A experiência do homem de Estado ' a qual, como diz o personagem Piero Guicciardini no Dialogo, "não se aprende nos livros dos filósofos" (Guicciardini, 1994:24, tradução do autor) ', somada ao conhecimento das histórias e à prudência natural, constituem assim os alicerces do "método prudencial" de Guicciardini, método este que será, senão negado, ao menos bastante problematizado em seu último escrito, a Storia d'Italia, texto marcado pelo desencantamento político e resignação diante do amplo predomínio da Fortuna. Em suas obras políticas de juventude e meia-idade, porém, as histórias são tratadas como repositórios de fatos, dos quais o analista se valerá para formular seus juízos, constituindo-se assim como aberturas para o presente de experiências alheias (Koselleck, 1985:272).

Existe, ainda, um elemento que torna possível a união entre experiência e sabedoria histórica na forma de conhecimento: a ragione. Afirma o personagem Bernado del Nero, no Dialogo: "sou daqueles que nunca me valeria da experiência, a menos que esta viesse acompanhada da ragione" (Guicciardini, 1994:45, tradução do autor). No sentido empregado, ragione indica a capacidade de articular a experiência e o conhecimento das histórias na forma de um juízo prático eficiente. Não se trata, aqui, da razão cartesiana, lógica e abstrata, que caracterizará a modernidade, mas da faculdade de estabelecer o que é ragionevole, racional porque razoável. Sobre a razão em Guicciardini, afirma Gennaro Barbuto: "era uma razão que nascia na ágora, no confronto entre a opinião dos mais 'sábios', que se valiam dos exemplos passados da história florentina, mas, em particular, do caráter persuasivo da 'razão', conectada à contingência particular, sem pretensão alguma de fixar princípios gerais e intangíveis" (2002:36, ênfase no original e tradução do autor).

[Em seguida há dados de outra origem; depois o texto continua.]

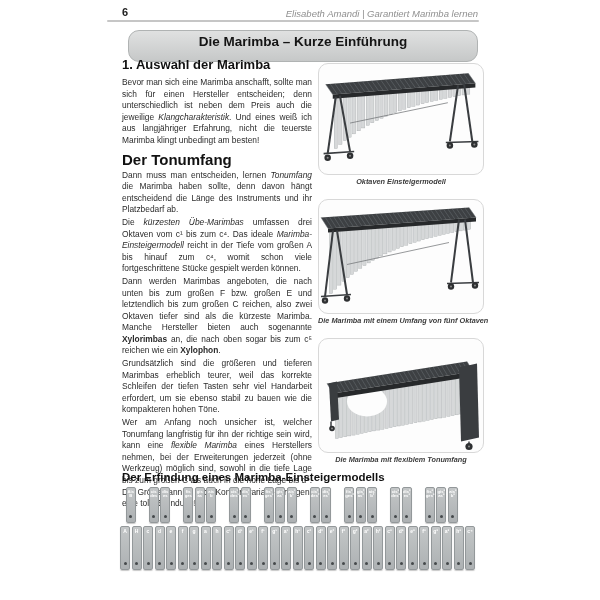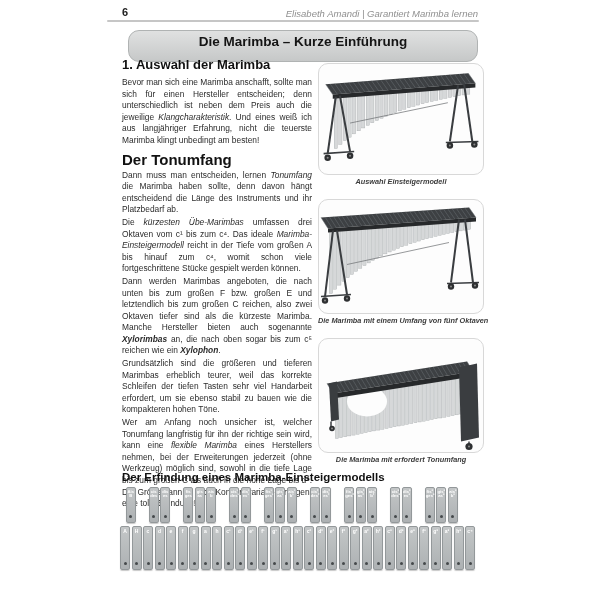--- a/index.html
+++ b/index.html
@@ -158,7 +158,7 @@
           <circle cx="152" cy="79" r="1" fill="#8a8a8a"></circle>
         </svg>
     </div>
-    <div class="fig-cap">Auswahl Einsteigermodell</div>
+    <div class="fig-cap">Oktaven Einsteigermodell</div>
 
     <div class="fig-box" style="height:115px">
       <svg id="fig2" viewBox="0 0 164 112" preserveAspectRatio="xMidYMid meet">

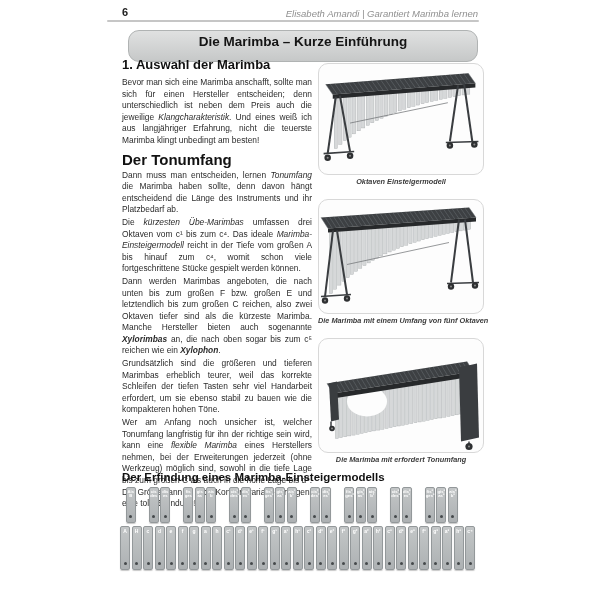--- a/index.html
+++ b/index.html
@@ -24,7 +24,7 @@
   .left-col h3{margin:4px 0 2px 0;font-size:15px;color:#111;}
   .body-p{margin:0 0 1px 0;font-size:8.4px;line-height:11.6px;text-align:justify;color:#2b2b2b;}
   .body-p .it{font-style:italic;}
-  .body-p .bit{font-style:italic;font-weight:bold;}
+  .body-p .bit{font-weight:bold;}
   
   .right-col{position:absolute;left:318px;top:63px;width:166px;}
   .fig-box{

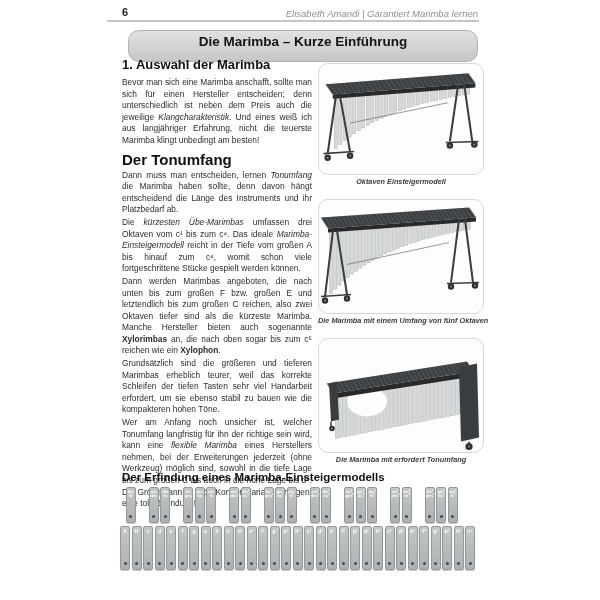--- a/index.html
+++ b/index.html
@@ -334,7 +334,7 @@
           <circle cx="13" cy="89" r="1" fill="#8a8a8a"></circle>
         </svg>
     </div>
-    <div class="fig-cap">Die Marimba mit erfordert Tonumfang</div>
+    <div class="fig-cap">Die Marimba mit flexiblem Tonumfang</div>
   </div>
 
   <div class="range-heading">Der Erfindung eines Marimba-Einsteigermodells</div>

Esta forma de abordar os fenômenos políticos tem por fundamento a necessidade do exame agudo dos efeitos de cada ação, cada movimento, cada jogada dos principais agentes responsáveis pelos rumos das Repúblicas e dos principados italianos. Trata-se de um procedimento analítico que exige a consideração atenta das inúmeras vicissitudes de uma realidade sempre cambiante e das possibilidades efetivas diante de tais circunstâncias. Pode-se dizer, deste modo, que a idéia de República bem-ordenada deva ser entendida nos textos de Guicciardini como a busca de um melhor governo possível, adequado à dinâmica do seu tempo, tendo o bom governo como um horizonte regulatório ideal, a orientar criticamente o jogo a ser jogado no complexo tabuleiro da história.

NOTAS 1. Existe um grande debate acerca da pertinência do emprego do conceito "humanismo cívico". Optei pelo uso, por considerá-lo delimitador de um tipo específico de humanismo, associado às reflexões retórico-políticas de chanceleres e magistrados republicanos, especialmente na Florença da primeira metade do século XV, em oposição a outros humanismos, como o neoplatônico.

2. Viroli (1992) considera Guicciardini um autor de transição, na encruzilhada entre a arte do bom governo e a arte do estado, juízo a meu ver equivocado, menos pela teleologia da análise que pelo obscurecimento da singularidade da análise guicciardiniana acerca da relação entre ideal e possível.

3. A importância do conceito de Fortunanos escritos de Guicciardini acentua-se a partir de 1527, ano em que se o saque de Roma. A partir desse momento, o conceito de Fortuna exercerá um papel de destaque em seus escritos, especialmente na Storia d'Italia (Gilbert, 1984).